Why Chinese Inflation Must Be Reined in

It’s now official. According to Japan, China’s nominal gross domestic product (GDP) of $5.87 trillion in 2010 has surpassed Japan’s nominal GDP of $5.47 trillion. But China continues to face surging inflationary pressures, leading to higher interest rates. How will all of this affect China, Chinese stocks, and us here in the U.S.?It’s now official. According to Japan, China’s nominal gross domestic product (GDP) of $5.87 trillion in 2010 has surpassed Japan’s nominal GDP of $5.47 trillion. But China continues to face surging inflationary pressures. China’s Consumer Price Inflation (CPI), excluding food, came in at a lower than expected 4.9% versus the estimate of 5.3%. Yet the problem is the country’s surging food inflation, especially in the rural areas. China’s Producer Price Inflation (PPI) was high at 6.6%, versus the estimate of 6.1%, which is worrisome.

I expect that interest rates will continue to ratchet higher over the next few quarters in order to rein in the inflation. The Chinese government is already placing a cap on certain food products and subsidizing some of the poorer rural workers.

Prior to the Lunar New Year holiday break, China’s premier Wen Jiabao said that the government would focus on inflation and property values.

Chinese inflation is a real potential threat to growth and stability not only in China, but also globally with its trading partners. We could see higher-cost Chinese-made goods as prices rise and this will drive up Chinese-made goods sold in the United States.

With inflation at these levels, China’s inflation is a problem that needs to be rectified. The average inflation rate in China from 1994 to 2010 was 4.25%, so there needs to be some work done here to relieve the inflationary pressures.

Yet, overall, China is on the right path to developing into a rising world economic power as well as a basin for incredible and sustained growth across many sectors, including industrial, mining, energy, services and technology.

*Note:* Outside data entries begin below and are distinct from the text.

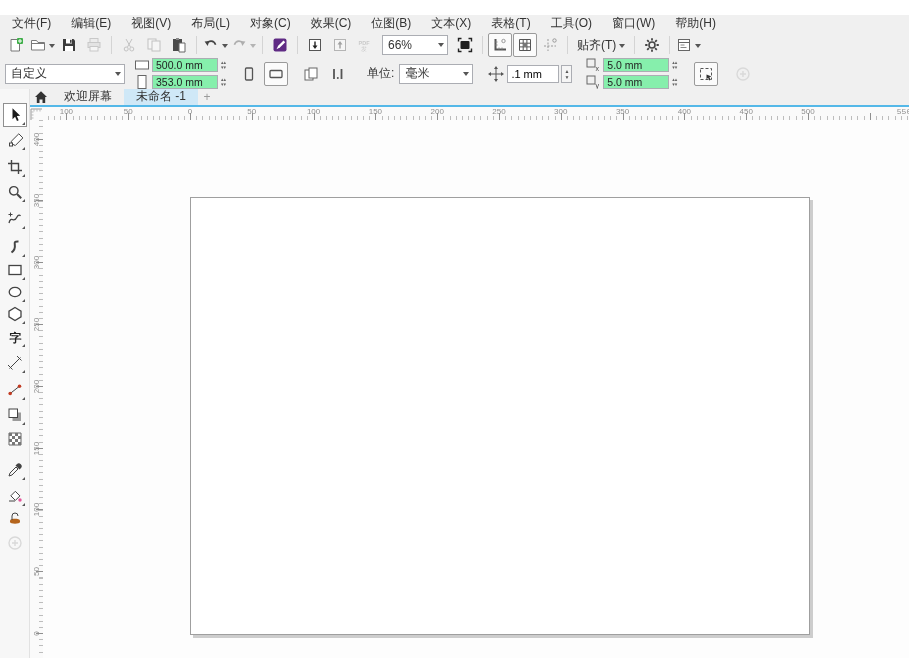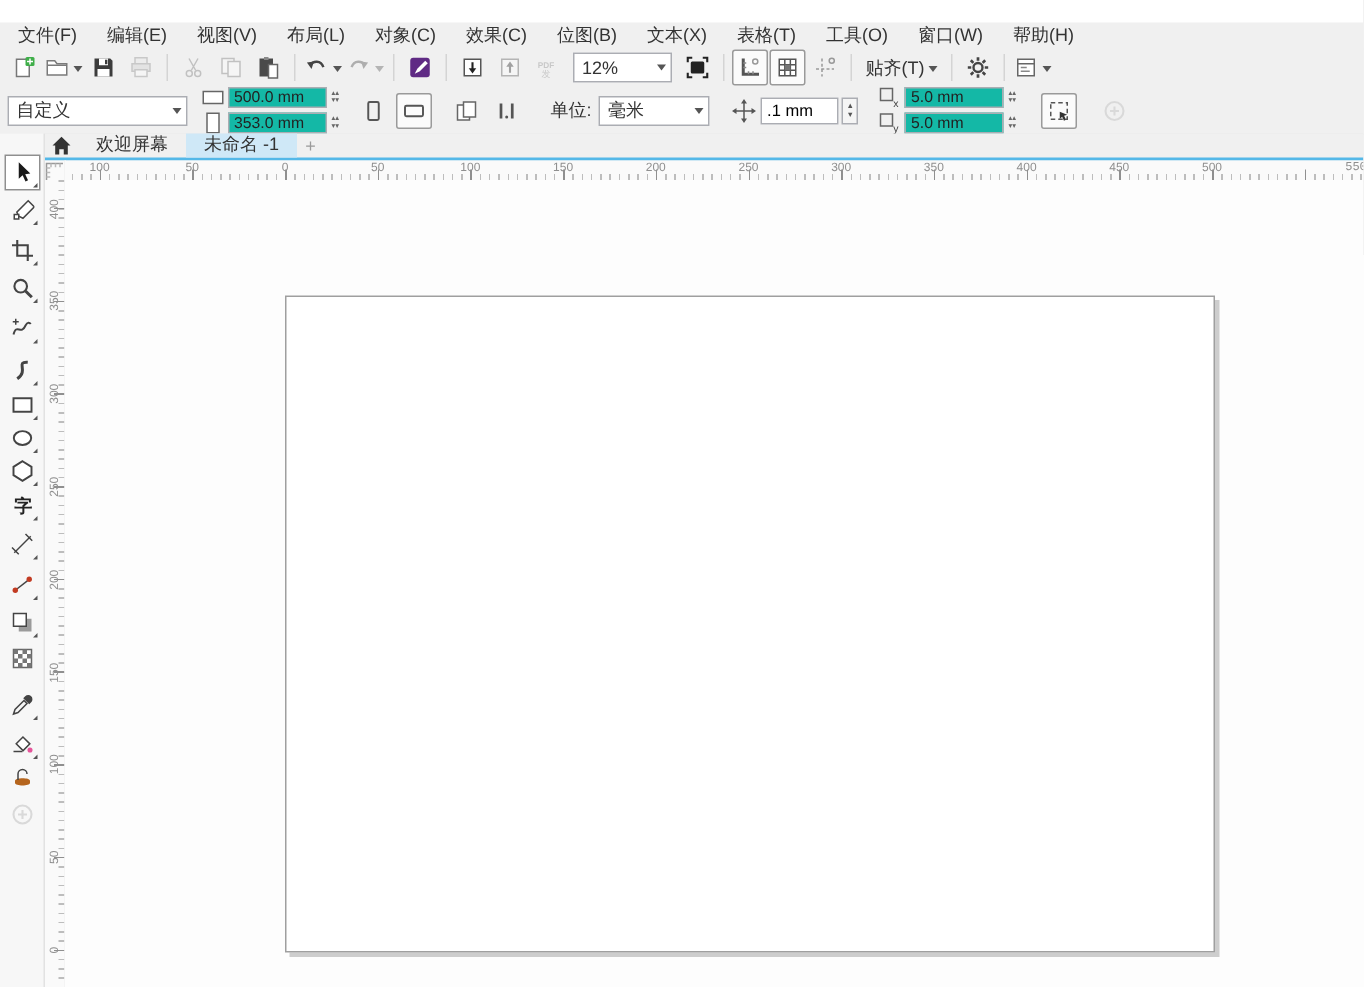--- a/index.html
+++ b/index.html
@@ -223,7 +223,7 @@
         </span>
       </div>
       <div class="combo zoom-combo">
-        <span>12%</span>
+        <span>66%</span>
         <span class="dda"></span>
       </div>
       <div class="tb-btn">

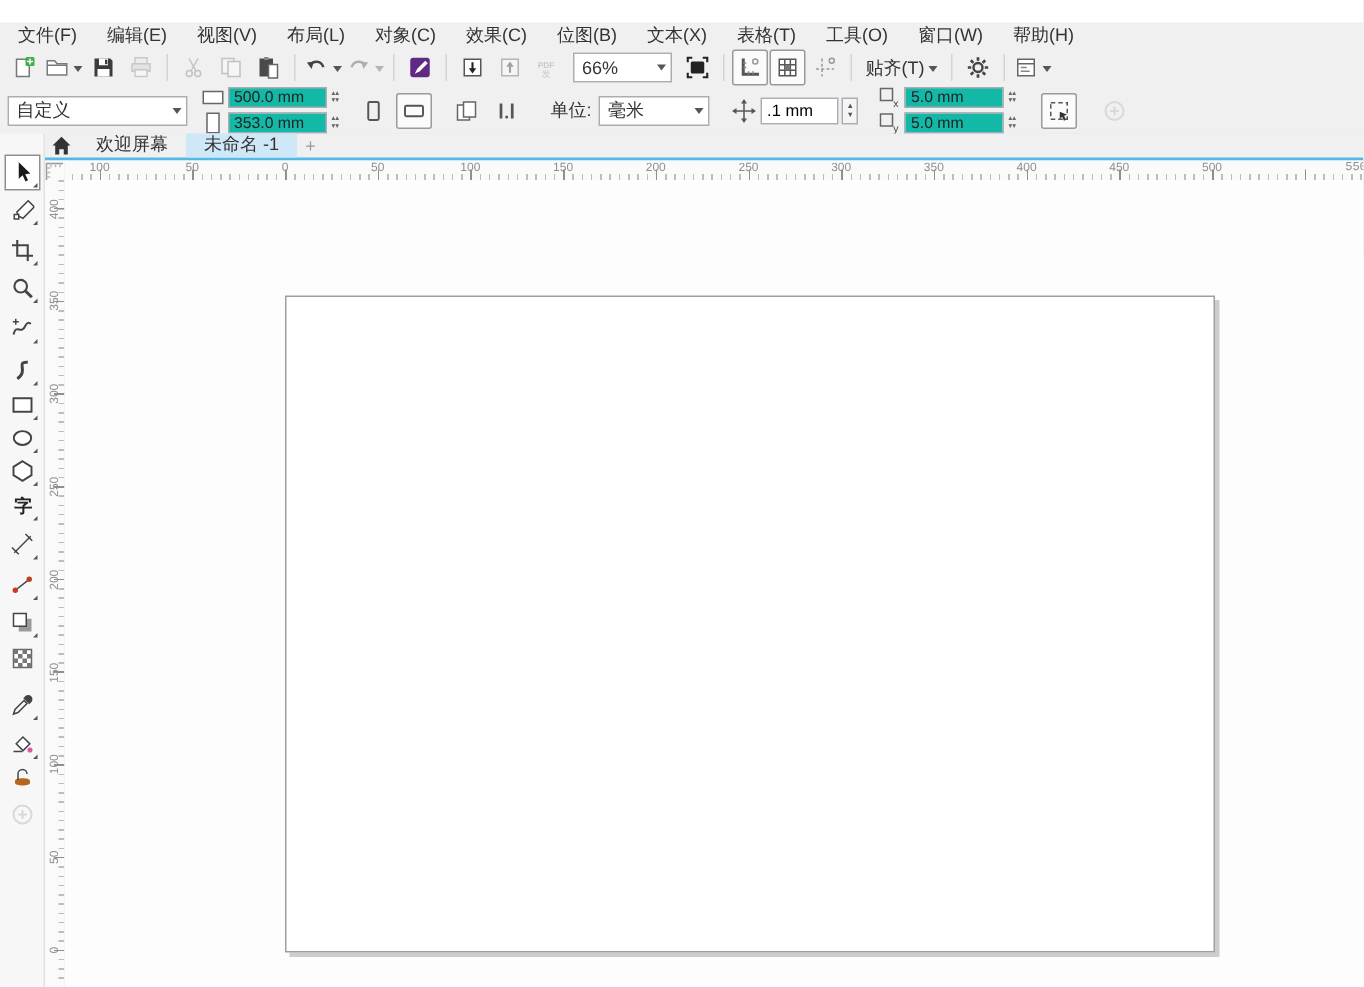--- a/index.html
+++ b/index.html
@@ -34,7 +34,7 @@
   .pcol{display:flex;flex-direction:column;gap:1px;}
   .prow{display:flex;align-items:center;gap:2px;}
   .pin{width:58px;height:12px;border:1px solid #abadb3;font-size:10.5px;padding:0 3px;
-       font-family:"Liberation Sans","DejaVu Sans",sans-serif;color:#222;background:#14b8a6;}
+       font-family:"Liberation Sans","DejaVu Sans",sans-serif;color:#222;background:#86efac;}
   .nin{width:44px;height:16px;border:1px solid #abadb3;font-size:11px;padding:0 3px;background:#fff;}
   .dots{font-size:5px;color:#666;line-height:5px;display:flex;flex-direction:column;margin-left:1px;}
   .spin{display:flex;flex-direction:column;font-size:5px;color:#555;line-height:6px;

If it is saleable and in demand, then you know that China will likely have the consumer market for it. China knows that and so do many of the top multinational companies, including many in the United States.

For 2010 and 2011, China’s GDP is estimated to grow by over 10%, according to The Organization for Economic Co-operation and Development (OECD). In fact, economic growth in the Asia Pacific region is promising, including seven percent projected growth in the developing Asian economies and a stellar 8.3% in China’s neighbor, India. China is working hard on increasing its trade and alliance with India.

Chinese stocks continue to show some buying momentum following the Lunar New Year break. The Shanghai Composite Index (SCI) has rallied since the holiday break, and it is now up 3.24% this year, which is subpar versus the U.S. indices, but is nonetheless encouraging.

Traders in Asia are probably encouraged by the Chinese government’s battle against inflation and to control the rate of growth. China needs to make it keeps its course and that it tackles inflation, since rising prices will hurt the majority of the 1.3 billion people living in China who are trying to just get by on a daily basis.